The top 10 settlements in employment discrimination class actions totaled $597 million in 2022. The top 10 settlements in wage and hour class actions totaled $574.55 million, and the top 10 settlements in Employee Retirement Income Security Act class actions totaled $399.6 million, according to a new report from Duane Morris.
In recent years, “jurors are more apt to find for plaintiffs, and when they find for plaintiffs, they are apt to award more money than they used to,” said Gerry Maatman Jr., an attorney with Duane Morris in Chicago. It’s a “perfect storm of factors that has driven up the cost of settlements.”
Courts greenlighted more class-action certifications in Fair Labor Standards Act cases than in any other type of case in 2022.
“Success begets copycats,” Maatman said, so employers can expect more of the same trends in case filings and settlements in 2023.
One new area of focus for class actions is workers suing employers for using biometric technology, based on the Illinois Biometric Information Privacy Act. “[T]hose sorts of lawsuits are accelerating at a quicker pace,” Maatman said. “2023 is going to be the year where privacy issues are going to confront employers, and those employers that have privacy policies in place will be well-served. The notion of privacy and what privacy means, especially in the workplace, has been transformed, and it’s much more important now than in the past.”
Civil Rights
In civil rights class actions, many of the top settlements in 2022 were against universities for alleged sexual abuse by employees. For example, the University of Michigan paid $490 million to settle a class-action alleging sexual abuse of thousands of male students by a
doctor employed by the school, and the University of California paid $374.4 million to settle a class-action alleging sexual abuse of more than 300 female patients by a gynecologist at the University of California Los Angeles.
Plaintiffs in two cases before the U.S. Equal Employment Opportunity Commission (EEOC) alleged that the National Aeronautics & Space Agency discriminated against Black and Asian-American employees by using a biased rating system in performance reviews, which led to pay, promotion and performance disparities. The EEOC approved the class certification in September 2022.
About 500 Black fire protection inspectors sued New York City on the basis that predominately white building inspectors received higher pay for performing essentially the same work. A federal court approved their motion to be certified as a class in June 2022.
Limiting Arbitration
One way for employers to stop class actions is to take a case to arbitration instead of trial. However, two U.S. Supreme Court rulings in 2022 made it harder for employers to compel arbitration.
In Southwest Airlines Co. v. Saxon, the court ruled that the airline could not compel arbitration of a baggage-handling supervisor’s wage claims because she was considered a transportation worker engaged in foreign or instate commerce and thus exempt from the Federal Arbitration Act.
In Morgan v. Sundance, the court ruled that federal courts cannot adopt special, arbitration-preferring procedural rules. It said the employer, Sundance, could not compel arbitration after waiting for eight months to do so.
Practical Steps for Employers
To avoid class-action lawsuits, employers should be aware of any changes to employment laws, keep accurate staff records and apply policies consistently.
“That’s often the best defense,” Maatman said.

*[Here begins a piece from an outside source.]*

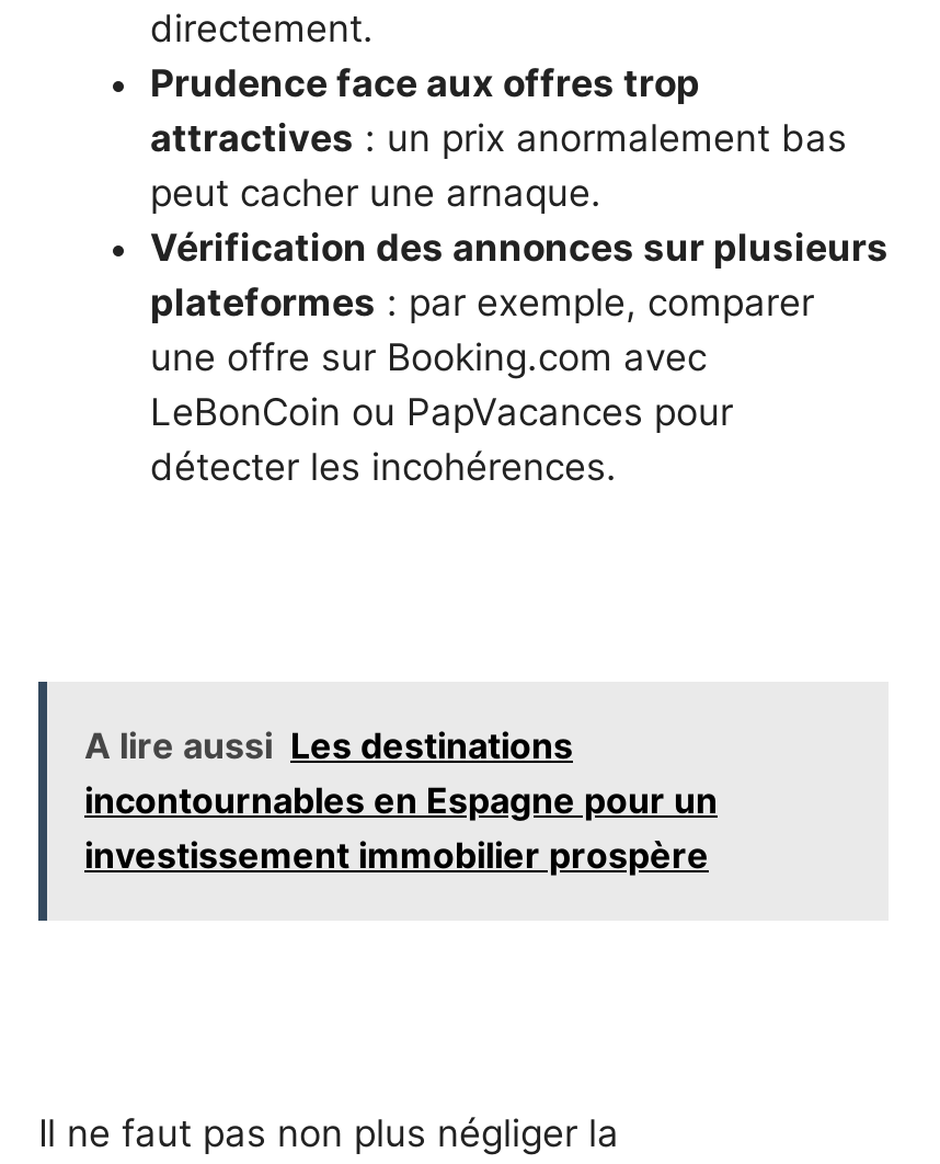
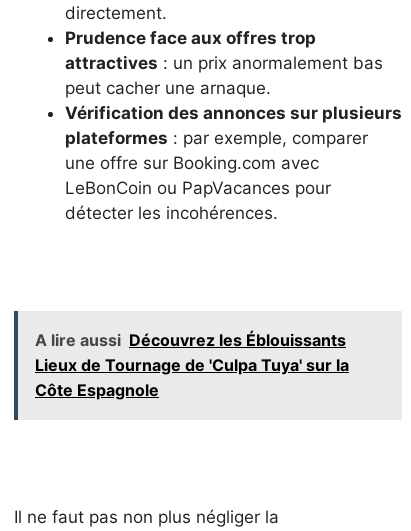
[84,724,718,877] A lire aussi Les destinations | incontournables en Espagne pour un | investissement immobilier prospère -> [35,330,349,400] A lire aussi Découvrez les Éblouissants | Lieux de Tournage de 'Culpa Tuya' sur la | Côte Espagnole

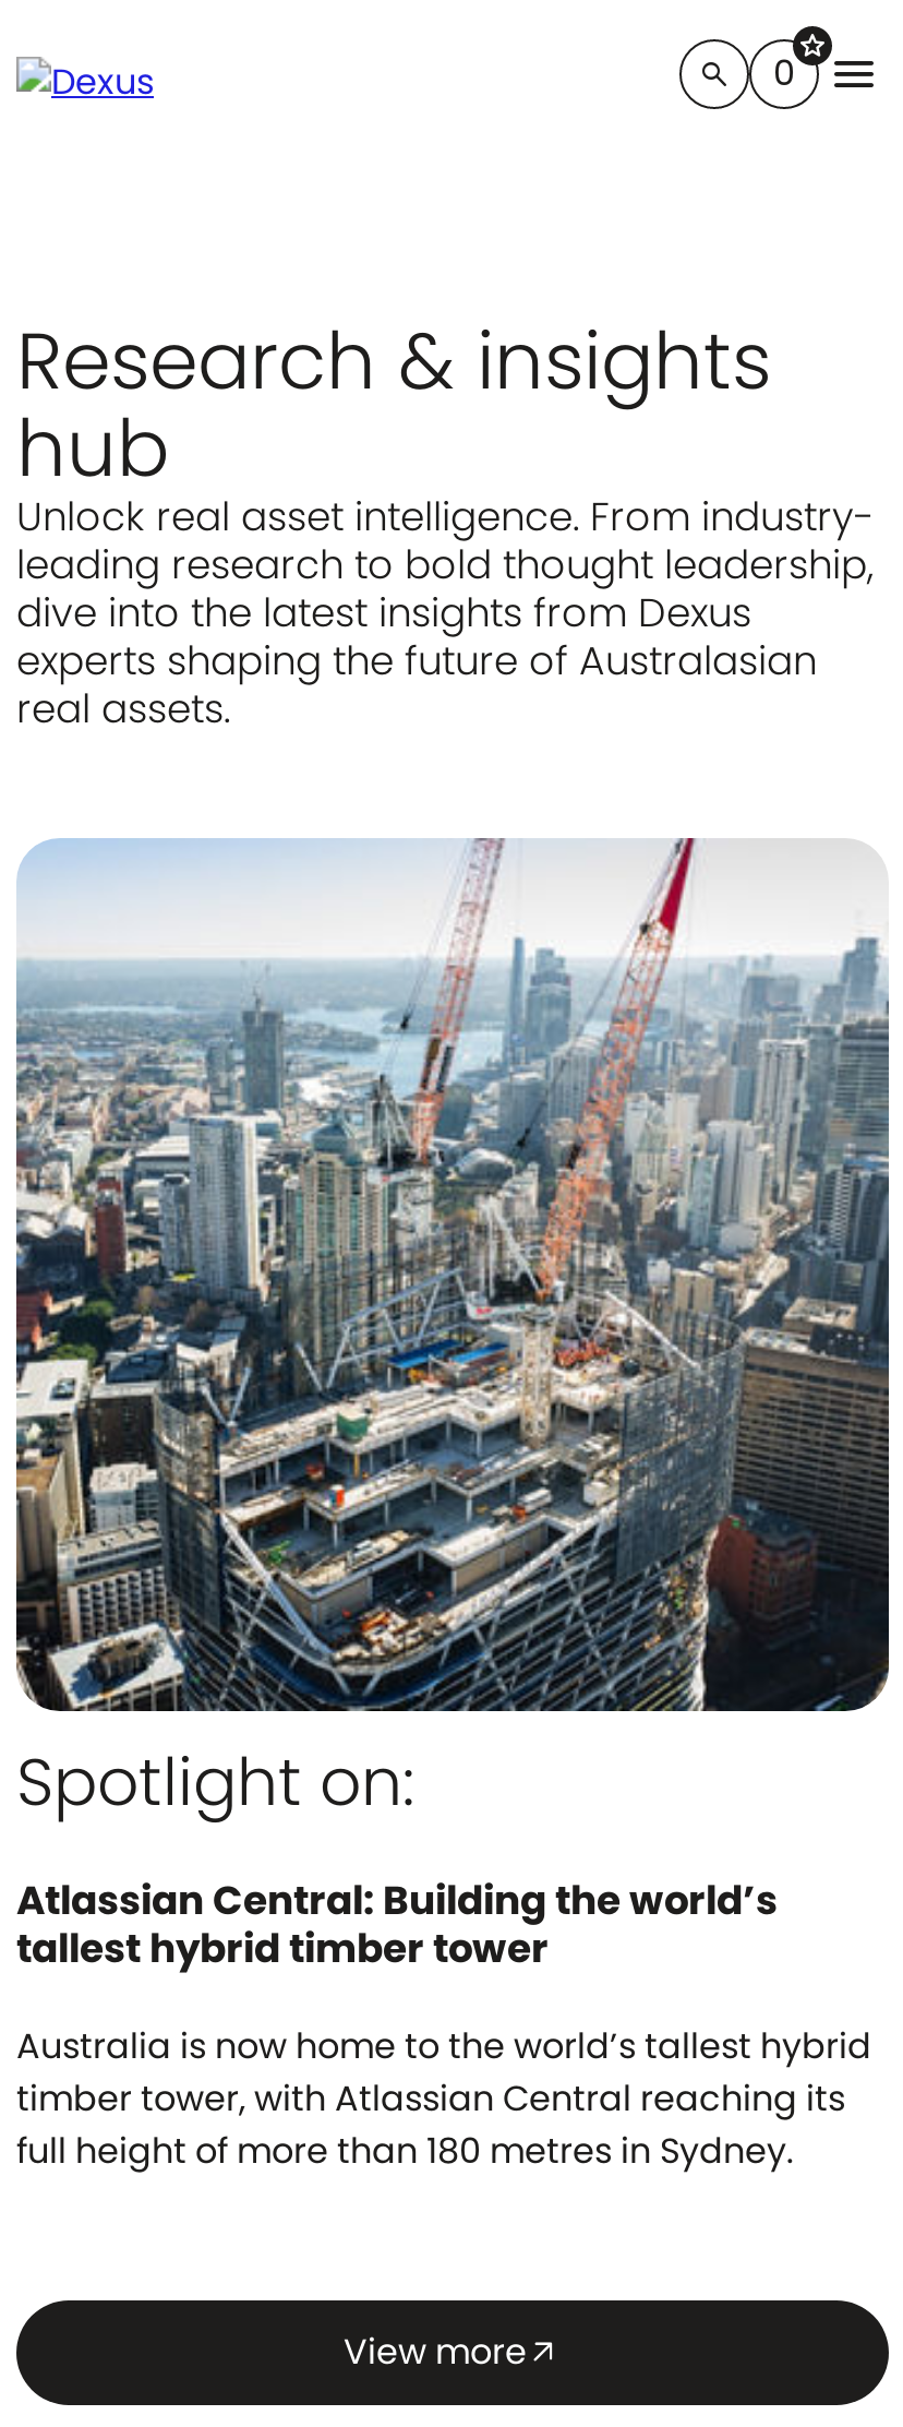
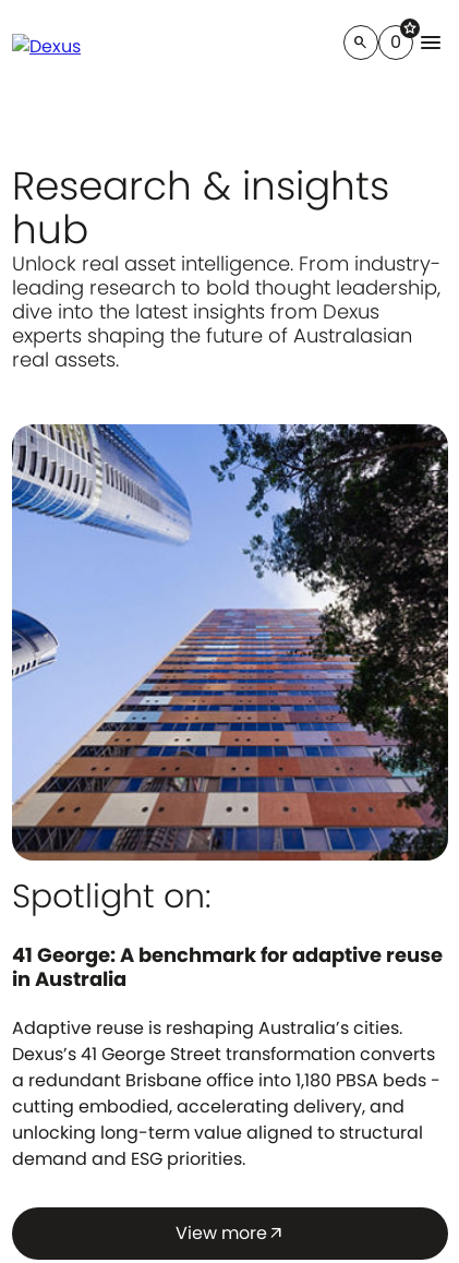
[14,838,891,1713] [image] -> [11,423,449,862] [image]
[16,1873,778,1975] Atlassian Central: Building the world’s | tallest hybrid timber tower -> [12,941,443,993] 41 George: A benchmark for adaptive reuse | in Australia
[16,2021,871,2176] Australia is now home to the world’s tallest hybrid | timber tower, with Atlassian Central reaching its | full height of more than 180 metres in Sydney. -> [12,1015,440,1171] Adaptive reuse is reshaping Australia’s cities. | Dexus’s 41 George Street transformation converts | a redundant Brisbane office into 1,180 PBSA beds - | cutting embodied, accelerating delivery, and | unlocking long-term value aligned to structural | demand and ESG priorities.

Following protocols and standard operating procedures “often makes a big difference in spelling success or failure in trying to defend these cases.”
Training employees on wage and hour laws and making sure nonexempt workers properly record all hours worked can be helpful as well.
Especially for larger companies, an audit of wage and time-keeping practices could flag potential problems before they turn into a class-action lawsuit.
“A well-done audit by someone with expertise, often a sophisticated wage and hour attorney or HR consultant, may serve to significantly reduce an employer’s exposure to problems that may arise if challenges later occur,” said Robert Boonin, an attorney with Dykema in Ann Arbor, Mich. “Such an audit could establish nonwillfulness and good faith sufficiently to reduce liability from three to two years, and to also reduce the likelihood of liquidated damages in an amount equal to any unpaid overtime finding from being assessed.”